What is Opioid Prescription Drug Fraud?
The federal government’s enhanced focus on the opioid epidemic will also lead to an enhanced focus on physicians, pharmacists, clinics, and other health care providers that prescribe and dispense opioid medications. Therefore, it is imperative for these providers to take appropriate steps to mitigate their risk of being targeted in a DEA investigation. This starts with understanding what constitutes opioid prescription drug fraud.
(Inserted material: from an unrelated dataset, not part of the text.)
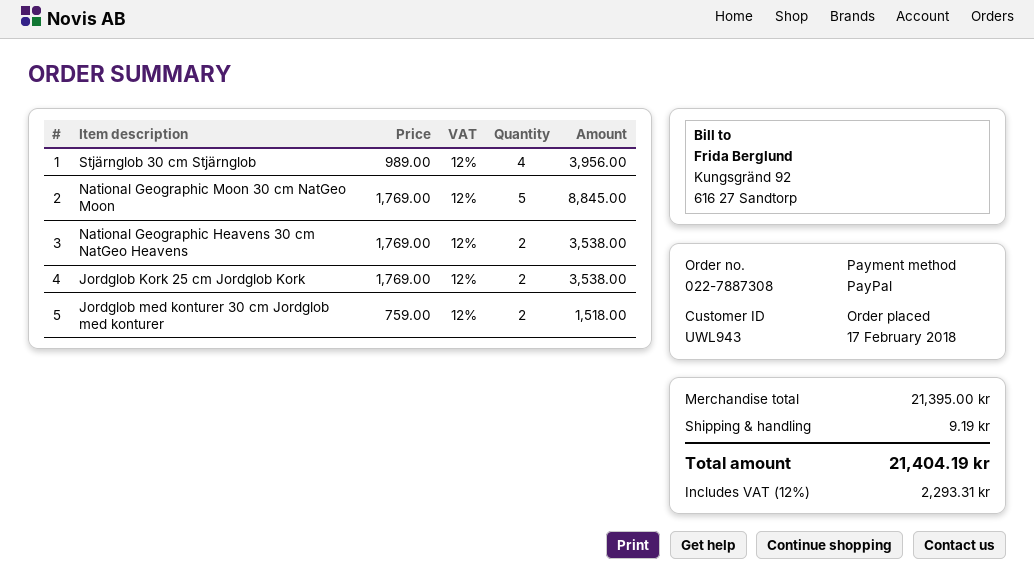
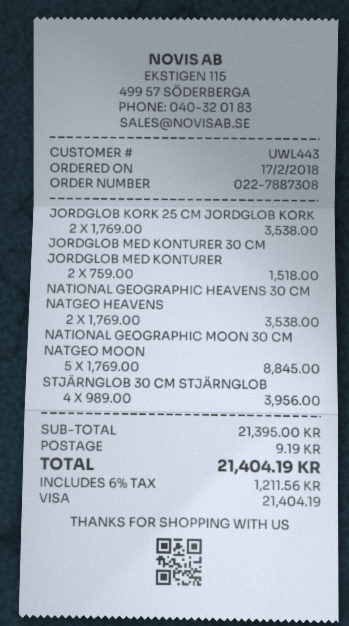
customer number: UWL943 -> UWL443
payment method: PayPal -> Visa
tax: 12% = 2293.31 -> 6% = 1211.56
Some of the practices most-commonly targeted in DEA investigations include:
- Selling prescriptions, shorting pills from filled prescriptions, prescription refill fraud, and other methods of diverting opioid medications to those who do not need them for treatment or pain management,
- Prescribing more medication than is medically-necessary in order to increase private insurance, Medicare, Medicaid, Tricare, or other benefit program billings,
- Paying or receiving illegal kickbacks or referral fees in connection with the prescription or dispensing of opioid medications,
- Prescribing opioid medications without performing an in-person exam, or falsifying patient records or test results in order to prescribe opioid medications, and
- Overbilling, double-billing, phantom billing, upcoding, and other forms of government benefit program billing fraud.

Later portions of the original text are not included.